I am trying to run the program to test buffer overflow, but when program crashes it shows me SIGSEGV error as follows:

Program received signal SIGSEGV, Segmentation fault. 0x00000000004006c0 in main (argc=2, argv=0x7fffffffde78)

But the tutorial which I am following is getting the below message:

Program received signal SIGSEGV, Segmentation fault. 0x41414141 in ?? ()

Due to this I am not able to get the exact memory location of buffer overflow.

I have already used -fno-stack-protector while compiling my program. because before this I was getting SIGABRT error.

Does anyone have any clue so that i can get in sync with the tutorial.

2
Think about the implications of undefined behaviour! - too honest for this site
@Olaf Think about the fact that this question is about what actually happens and not what should happen according to the C standard! - user253751
@immibis: No, it is about what could happen and that there is no use in expecting undefined behaviour to behave a defined way. Nasal demons are always an option. - too honest for this site
Addresses are virtual and are not guaranteed to be exactly the same on different machines/OS versions, etc. Worst, there is some mechanism to counterstrike such attacks, for example : en.wikipedia.org/wiki/Address_space_layout_randomization... Don't rely on values, at least be careful... - Jean-Baptiste Yunès

2 Answers

2
votes

I was able to figure out the difference in both.

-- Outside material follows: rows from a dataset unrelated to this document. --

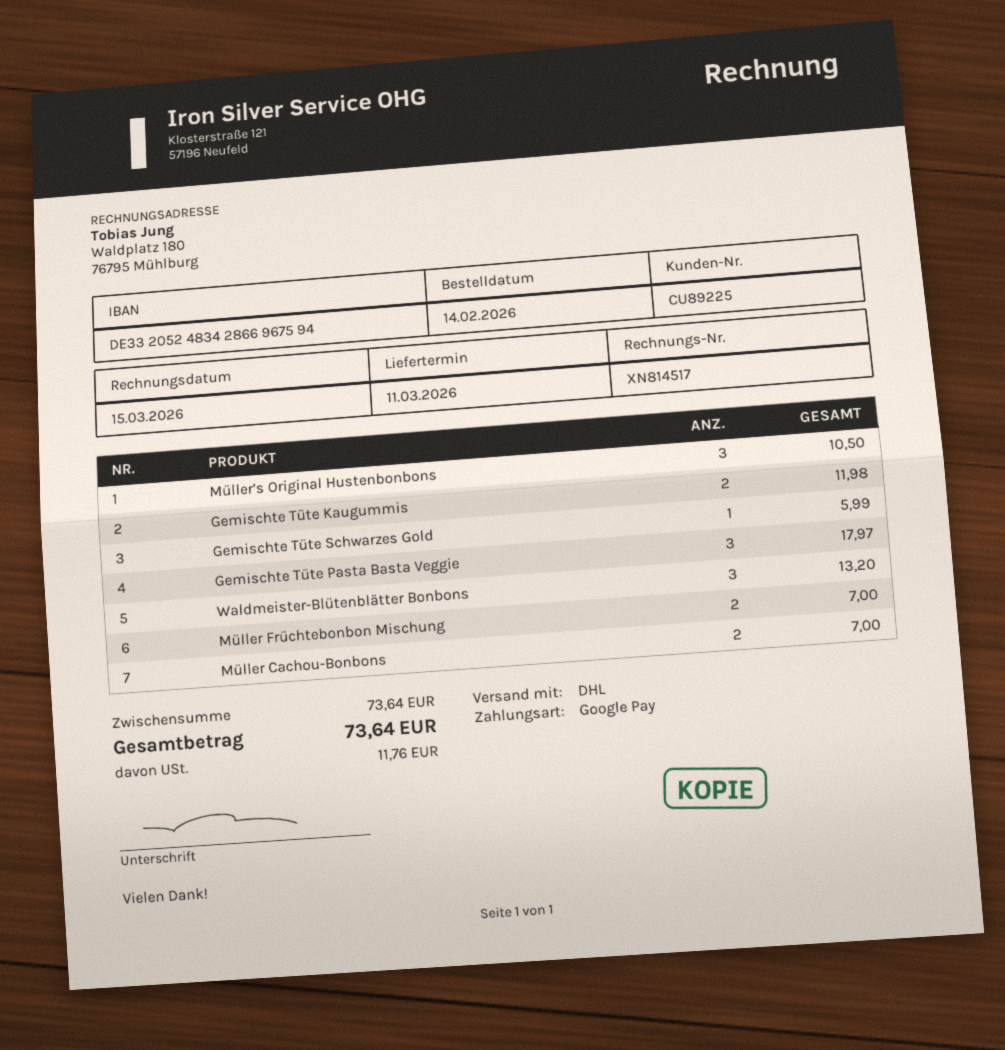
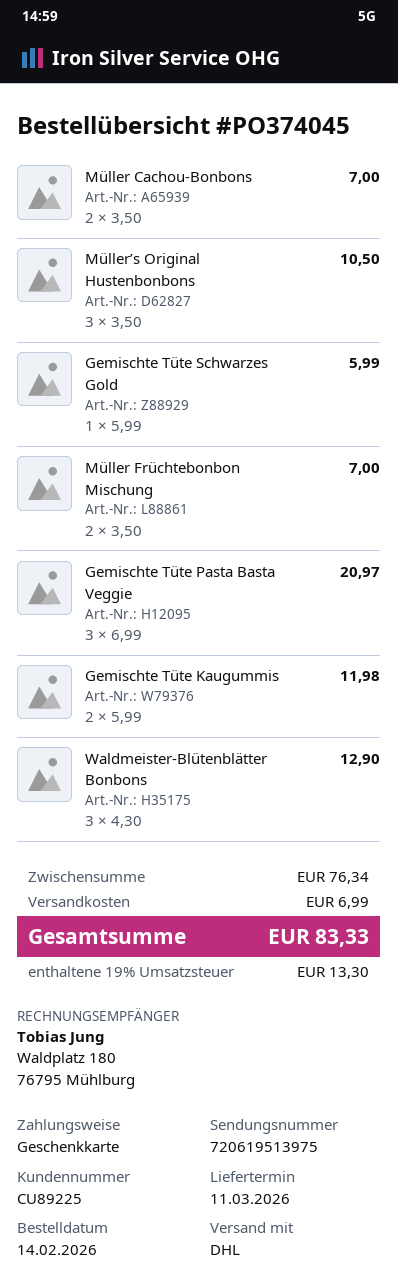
payment method: Google Pay -> gift card
Gemischte Tüte Pasta Basta Veggie: 3 for 17.97 -> 3 for 20.97
Waldmeister-Blütenblätter Bonbons: 3 for 13.20 -> 3 for 12.90
subtotal: 73.64 -> 76.34
shipping: none -> 6.99
tax: 11.76 -> 13.30
total: 73.64 -> 83.33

Actually I was trying the same code on Ubuntu 64-bit on virtual box. But then I tried installing Ubuntu 32-bit on virtual box, so now I am also getting the same message as what was coming in the tutorial.

Also another difference which I noticed in 64 bit and 32-bit OS is that when using 32 bit we can examine the stack using $esp but in 64-bit machine we have to use $rsp

0
votes

SIGSEGV is the signal raised when your program attempts to access a memory location where it is not supposed to do. Two typical scenarios are:

  • Deference a non-initialized pointer.
  • Access an array out-of-bound.

Note, however, even in these two cases, there is no guarantee that SIGSEGV always happen. So don't expect that SIGSEGV message is always the same even with the same code.